Tout le monde n’était pas cruel, il le savait. La plupart des gens avaient de bonnes intentions, surtout dans cette petite ville où il vivait depuis longtemps. Ils l’aimaient bien. Mais pourquoi s’évertuaient-ils à le traiter comme un enfant – et un enfant handicapé, en plus ? Il avait vingt-sept ans et il se savait brillant. Son esprit grouillait de pensées brillantes, et il se heurtait rarement à un problème qu’il était incapable de résoudre.
Bien sûr, il savait pourquoi les autres le voyaient ainsi : il pouvait à peine parler. Il bégayait. Il avait toujours bégayé. Il n’essayait même plus de discuter, même s’il comprenait tout ce que disaient les autres.
Et il était petit, et faible, et il avait les traits ronds d’un gamin – un de ces gamins nés avec une tare congénitale. Piégé dans ce crâne légèrement malformé bouillait un esprit remarquable, désireux d’accomplir des choses brillantes. Mais personne n’en savait rien. Personne. Pas même les médecins de l’hôpital psychiatrique.
Quelle ironie.
Les gens ne se doutaient pas qu’il connaissait ce genre de mots compliqués. Ironie. Mais il les connaissait.
A présent, il faisait rouler d’un geste nerveux un bouton dans le creux de sa main. Il l’avait ramassé sur la blouse de l’infirmière quand il l’avait pendue. Comme il pensait à elle, il se tourna vers le lit de camp où il l’avait gardée attachée pendant un peu plus d’une semaine. Il aurait aimé pouvoir lui parler, lui expliquer qu’il n’avait jamais voulu se montrer si cruel, lui dire qu’elle ressemblait beaucoup à sa mère et aux religieuses, voilà tout, surtout avec cet uniforme d’infirmière.
La vue de cet uniforme l’avait troublé. Ç’avait été la même chose avec l’autre femme, cinq ans plus tôt, la gardienne de prison. Les deux femmes s’étaient confondues dans sa tête avec sa mère, avec les religieuses, avec les employées de l’hôpital. Il avait tenté de les distinguer, de les dissocier, mais c’était une bataille perdue d’avance.
Il était soulagé d’en avoir terminé avec elle. C’était une terrible responsabilité de la garder ici, attachée, de lui donner de l’eau, de l’entendre gémir à travers la chaîne qu’il avait utilisée pour la bâillonner. Il n’avait ôté son bâillon que pour lui donner de l’eau avec une paille, de temps à autre.
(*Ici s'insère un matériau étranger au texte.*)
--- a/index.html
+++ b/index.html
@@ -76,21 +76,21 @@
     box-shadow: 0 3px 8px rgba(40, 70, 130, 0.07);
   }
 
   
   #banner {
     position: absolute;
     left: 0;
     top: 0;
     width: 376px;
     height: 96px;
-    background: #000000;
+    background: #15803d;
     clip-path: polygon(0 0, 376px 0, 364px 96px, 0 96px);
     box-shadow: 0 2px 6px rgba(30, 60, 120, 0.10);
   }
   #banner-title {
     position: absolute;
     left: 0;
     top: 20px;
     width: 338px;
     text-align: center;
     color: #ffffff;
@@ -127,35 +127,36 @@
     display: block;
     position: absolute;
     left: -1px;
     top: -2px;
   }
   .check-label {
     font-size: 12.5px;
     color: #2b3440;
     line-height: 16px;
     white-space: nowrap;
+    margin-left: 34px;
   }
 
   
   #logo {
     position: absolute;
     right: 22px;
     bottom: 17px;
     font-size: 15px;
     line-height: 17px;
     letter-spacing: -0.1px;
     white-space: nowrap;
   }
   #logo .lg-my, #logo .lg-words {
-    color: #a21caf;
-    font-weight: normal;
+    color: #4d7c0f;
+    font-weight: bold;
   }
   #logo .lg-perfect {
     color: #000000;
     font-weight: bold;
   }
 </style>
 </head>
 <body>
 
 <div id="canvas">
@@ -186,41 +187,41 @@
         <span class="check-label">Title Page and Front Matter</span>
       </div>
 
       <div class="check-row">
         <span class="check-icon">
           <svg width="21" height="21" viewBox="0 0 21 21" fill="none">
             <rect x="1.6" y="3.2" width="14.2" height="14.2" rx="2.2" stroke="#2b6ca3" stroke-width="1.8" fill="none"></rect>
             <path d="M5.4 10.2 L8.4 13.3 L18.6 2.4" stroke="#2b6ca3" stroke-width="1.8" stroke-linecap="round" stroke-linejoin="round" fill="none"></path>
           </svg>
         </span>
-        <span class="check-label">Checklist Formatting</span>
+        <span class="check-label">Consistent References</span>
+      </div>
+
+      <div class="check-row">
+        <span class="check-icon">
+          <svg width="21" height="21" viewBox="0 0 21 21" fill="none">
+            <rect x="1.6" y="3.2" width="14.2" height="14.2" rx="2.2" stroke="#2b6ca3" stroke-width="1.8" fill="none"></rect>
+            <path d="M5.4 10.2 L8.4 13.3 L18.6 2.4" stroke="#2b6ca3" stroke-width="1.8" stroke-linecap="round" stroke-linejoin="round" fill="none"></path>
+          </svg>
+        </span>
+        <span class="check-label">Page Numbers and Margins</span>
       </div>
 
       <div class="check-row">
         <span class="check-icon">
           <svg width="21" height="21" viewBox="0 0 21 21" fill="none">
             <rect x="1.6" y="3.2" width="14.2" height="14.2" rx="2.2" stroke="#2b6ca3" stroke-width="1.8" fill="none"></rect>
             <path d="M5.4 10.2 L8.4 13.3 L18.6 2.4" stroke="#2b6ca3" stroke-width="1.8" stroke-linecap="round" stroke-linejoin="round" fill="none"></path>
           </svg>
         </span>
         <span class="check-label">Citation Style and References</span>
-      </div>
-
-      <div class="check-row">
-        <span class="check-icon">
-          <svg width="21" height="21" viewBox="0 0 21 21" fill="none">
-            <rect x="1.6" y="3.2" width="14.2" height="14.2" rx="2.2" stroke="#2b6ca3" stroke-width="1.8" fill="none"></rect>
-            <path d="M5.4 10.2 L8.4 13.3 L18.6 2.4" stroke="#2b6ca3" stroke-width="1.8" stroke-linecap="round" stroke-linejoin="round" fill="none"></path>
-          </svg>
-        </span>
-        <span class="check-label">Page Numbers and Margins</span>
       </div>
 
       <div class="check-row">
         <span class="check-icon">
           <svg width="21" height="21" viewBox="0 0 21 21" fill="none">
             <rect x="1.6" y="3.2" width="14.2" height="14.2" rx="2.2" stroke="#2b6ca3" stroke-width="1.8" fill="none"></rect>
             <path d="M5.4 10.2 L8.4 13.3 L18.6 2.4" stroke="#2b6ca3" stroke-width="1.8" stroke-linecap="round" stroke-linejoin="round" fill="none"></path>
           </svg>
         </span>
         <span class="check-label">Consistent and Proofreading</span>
Et alors, elle avait essayé de crier.
Si seulement il avait pu lui expliquer qu’elle ne devait pas crier, qu’il y avait des voisins de l’autre côté de la rue et qu’ils ne devaient pas l’entendre. Si seulement il avait pu lui dire, elle aurait peut-être compris. Mais il n’avait pas pu, pas avec son bégaiement. A la place, il l’avait menacée en silence avec un rasoir affûté. Au bout d’un moment, même cette menace n’avait plus marché et il avait été obligé de lui trancher la gorge.
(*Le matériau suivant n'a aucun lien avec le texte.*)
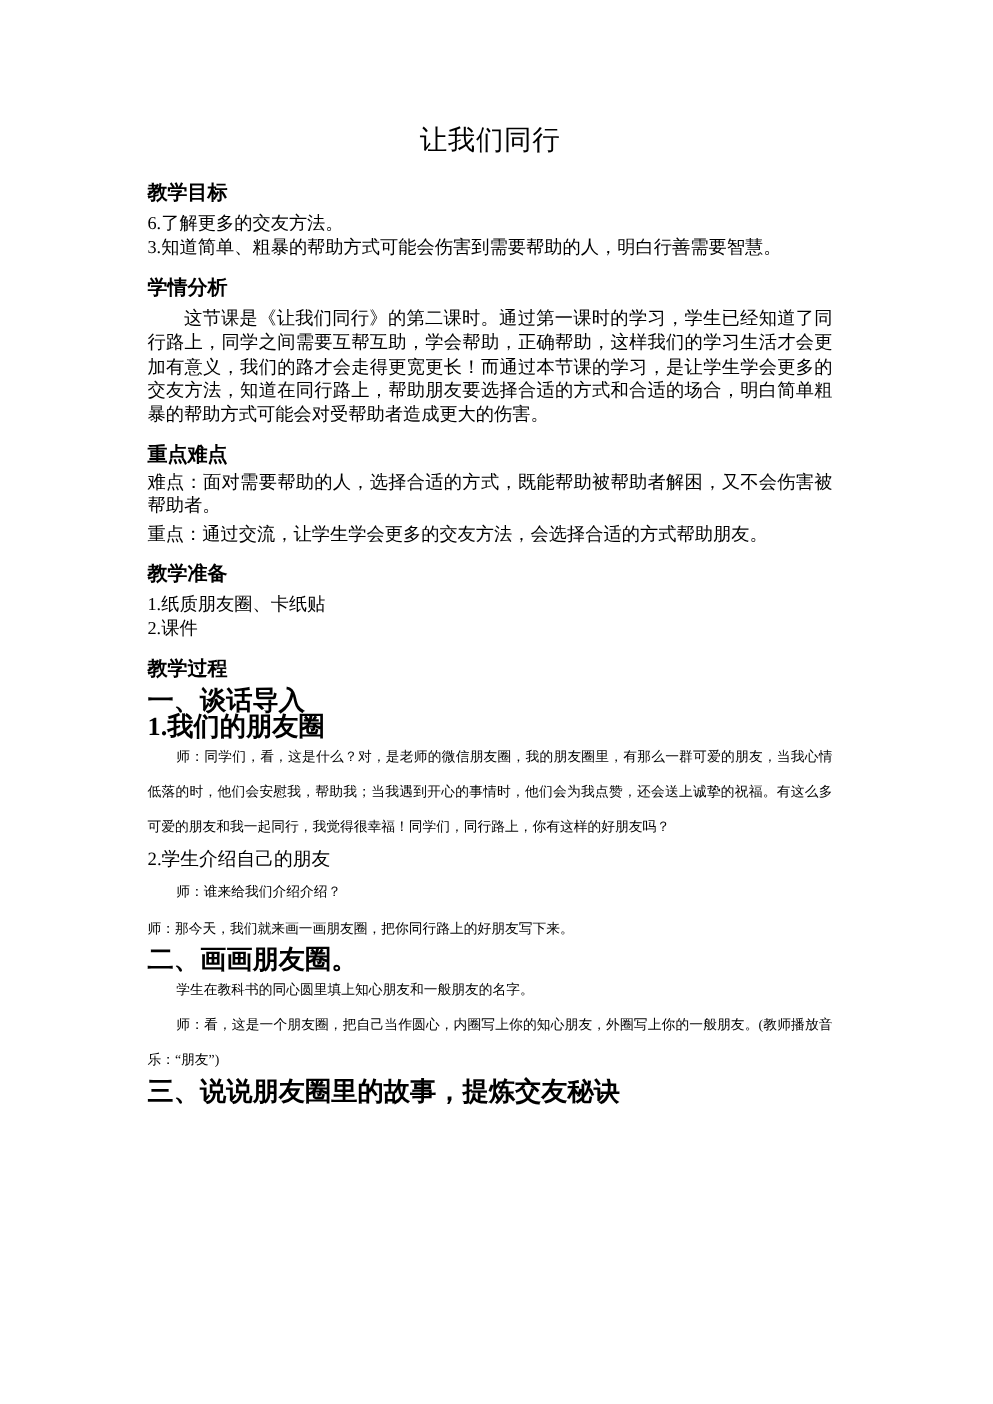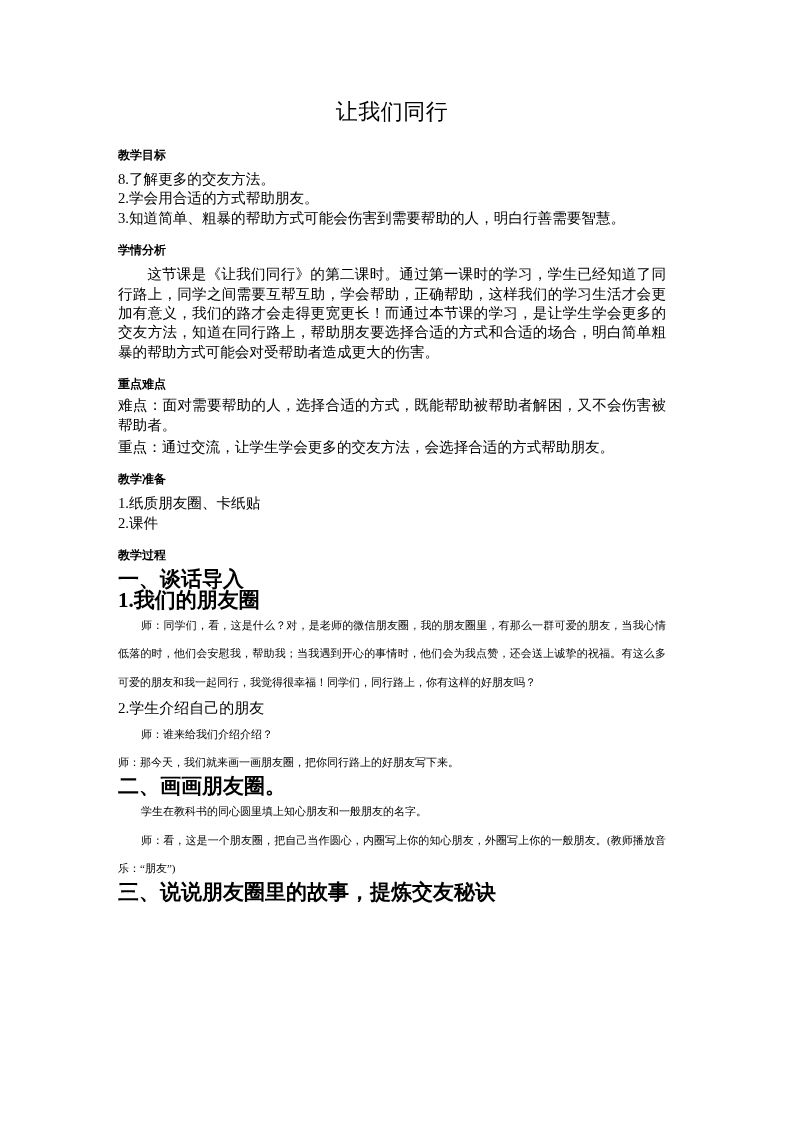--- a/index.html
+++ b/index.html
@@ -32,21 +32,21 @@
   .doc-title {
     margin: 0;
     padding-top: 97px;
     font-size: 22px;
     font-weight: 400;
     line-height: 30px;
     text-align: center;
     letter-spacing: 0.5px;
   }
   .sec-head {
-    font-size: 12px;
+    font-size: 16px;
     font-weight: bold;
     line-height: 24px;
     margin: 0;
     padding-top: 10px;
   }
   .sec-head.first {
     padding-top: 16px;
   }
   .tight {
     font-size: 14.6px;
@@ -90,22 +90,21 @@
 </style>
 </head>
 <body>
 
 <div class="page">
   <div class="content">
 
     <h1 class="doc-title">让我们同行</h1>
 
     <div class="sec-head first">教学目标</div>
-    <p class="tight">8.了解更多的交友方法。</p>
-    <p class="tight nogap">2.学会用合适的方式帮助朋友。</p>
+    <p class="tight">6.了解更多的交友方法。</p>
     <p class="tight nogap">3.知道简单、粗暴的帮助方式可能会伤害到需要帮助的人，明白行善需要智慧。</p>
 
     <div class="sec-head">学情分析</div>
     <p class="tight indent2">这节课是《让我们同行》的第二课时。通过第一课时的学习，学生已经知道了同行路上，同学之间需要互帮互助，学会帮助，正确帮助，这样我们的学习生活才会更加有意义，我们的路才会走得更宽更长！而通过本节课的学习，是让学生学会更多的交友方法，知道在同行路上，帮助朋友要选择合适的方式和合适的场合，明白简单粗暴的帮助方式可能会对受帮助者造成更大的伤害。</p>
 
     <div class="sec-head">重点难点</div>
     <p class="tight nogap">难点：面对需要帮助的人，选择合适的方式，既能帮助被帮助者解困，又不会伤害被帮助者。</p>
     <p class="tight">重点：通过交流，让学生学会更多的交友方法，会选择合适的方式帮助朋友。</p>
 
     <div class="sec-head">教学准备</div>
Il l’avait ensuite rapportée à Reedsport et pendue pour que tout le monde puisse la voir. Il n’était pas sûr de savoir pourquoi. Peut-être était-ce un avertissement. Si seulement les gens pouvaient comprendre. S’ils comprenaient, il ne serait pas obligé de se montrer si cruel.
Peut-être que c’était aussi sa façon de dire au monde à quel point il était désolé.
Parce qu’il était vraiment désolé. Il irait chez le fleuriste le lendemain pour acheter des fleurs – un petit bouquet bon marché – pour sa famille. Il ne pourrait pas parler au fleuriste, mais il pourrait lui écrire des instructions simples. Le cadeau serait anonyme. Et s’il parvenait à trouver un endroit pour se cacher, il irait peut-être au cimetière pour son enterrement. Il baisserait la tête comme n’importe quel endeuillé.
Il étala une autre chaîne sur son établi, en tirant sur les maillons aux extrémités pour assourdir le cliquetis. Au fond de lui-même, il savait que cela ne suffirait pas. Pour dominer les chaînes, il serait obligé de les utiliser à nouveau. Et il utiliserait également une autre des camisoles de force qu’il avait en sa possession. Quelqu’un d’autre allait devoir rester attaché, comme il était resté attaché.
Quelqu’un d’autre allait devoir souffrir et mourir.